Abstract

In striving for carbon neutrality, hydrogen energy serves as a sustainable solution, and the iodine–sulfur (IS) cycle stands out as the most promising method for hydrogen production. The separation and purification of HI from the HIx (HI-I2-H2O) mixture holds significant research value, as they constitute the crucial aspect of the iodine–sulfur cycle in hydrogen production. Due to the azeotropic behavior of HI and H2O, the HIx system poses a considerable challenge. In this research, a technique for purifying HI via pressure-swing distillation was developed, exploiting the changes in azeotropic points under varying pressure conditions. The most effective method for HI purification was determined to be a three-column pressure-swing distillation configuration, as revealed by Aspen Plus phase diagrams and process topology mapping. It yielded H2O and I2 at the top of the first column, I2 at the bottom of the second column, and HI at the top of the third column with an HI recovery rate of 97 %. By analyzing the Bunsen reaction kinetics of the core reaction in the IS system, a comprehensive method for evaluating the separation and reaction coupling quality network of HIx cycle system using Bunsen-factor (B-factor) was proposed. The B-factor elucidates the correlation between the Bunsen reaction rate and the concentrations of [H+], [I-], [I3-], as well as the pH level. A comprehensive analysis of the B-factor was conducted for the pressure-swing distillation topologies of the HIx system, and the results were contrasted with those of alternative separation processes. The findings indicated that the three-column pressure-swing distallation is the most suitable option for both separation and reaction quality in a recycled network.
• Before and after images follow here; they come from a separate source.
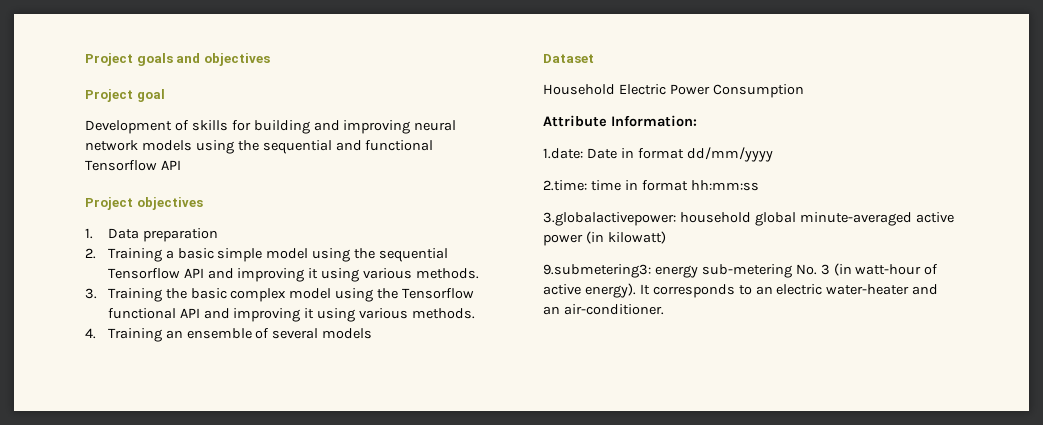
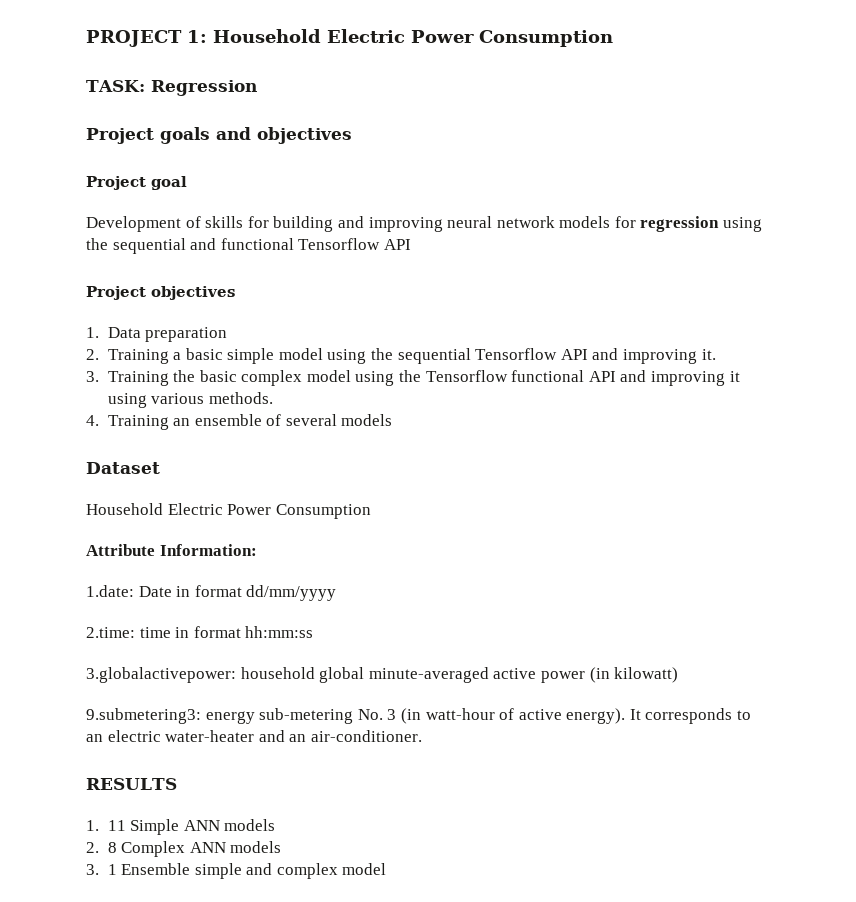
(85, 59) none -> [86,29,613,47] [86,80,257,96] PROJECT 1: Household Electric Power Consumption // TASK: Regression //
(192, 145) none -> [614,216,720,232] for regression
[308,268,480,282] it using various methods. -> [701,349,716,360] it.
(664, 309) none -> [86,778,177,790] [86,819,276,835] [86,841,282,857] [86,863,387,879] // RESULTS // 1. 11 Simple ANN models // 2. 8 Complex ANN models // 3. 1 Ensemble simple and complex model

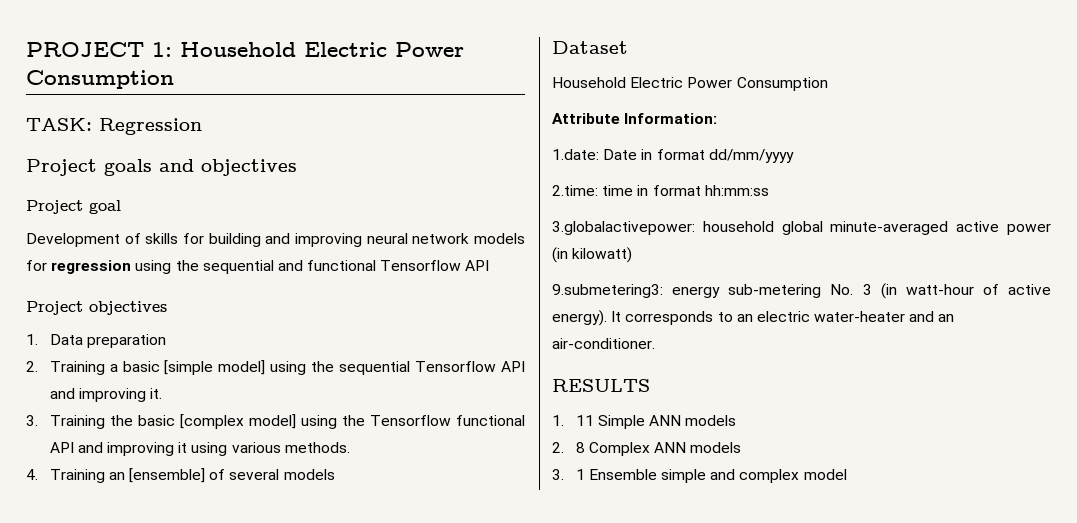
[227,348,323,364] simple model -> [164,360,266,375] [simple model]
[241,370,351,386] complex model -> [179,414,296,429] [complex model]
[194,414,262,426] ensemble -> [129,468,206,483] [ensemble]

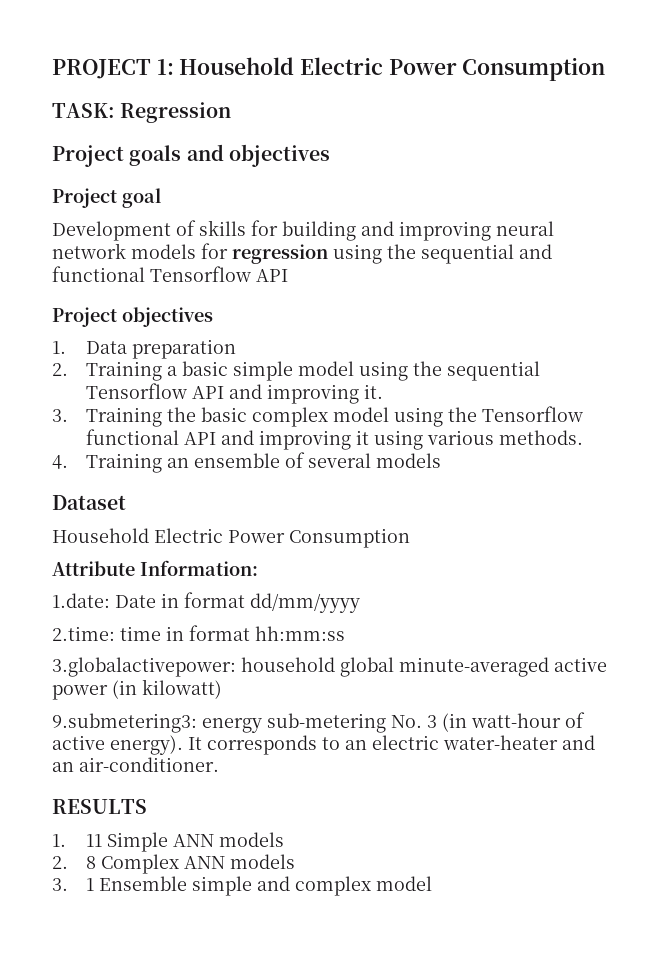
[164,360,266,375] [simple model] -> [232,361,354,381] simple model
[179,414,296,429] [complex model] -> [251,407,389,427] complex model
[129,468,206,483] [ensemble] -> [193,453,280,468] ensemble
The total energy consumption of the newly designed HIx three-column process is 352 MJ/kmol, rendering it more economical and beneficial than other processes. This study presents a pressure-swing distillation method for HI separation and purification, which is broadly applicable in IS cycles and aids in achieving large-scale production of green H2. This method enables the achievement of the dual-carbon objective, which seeks to mitigate carbon emissions while safeguarding the environment.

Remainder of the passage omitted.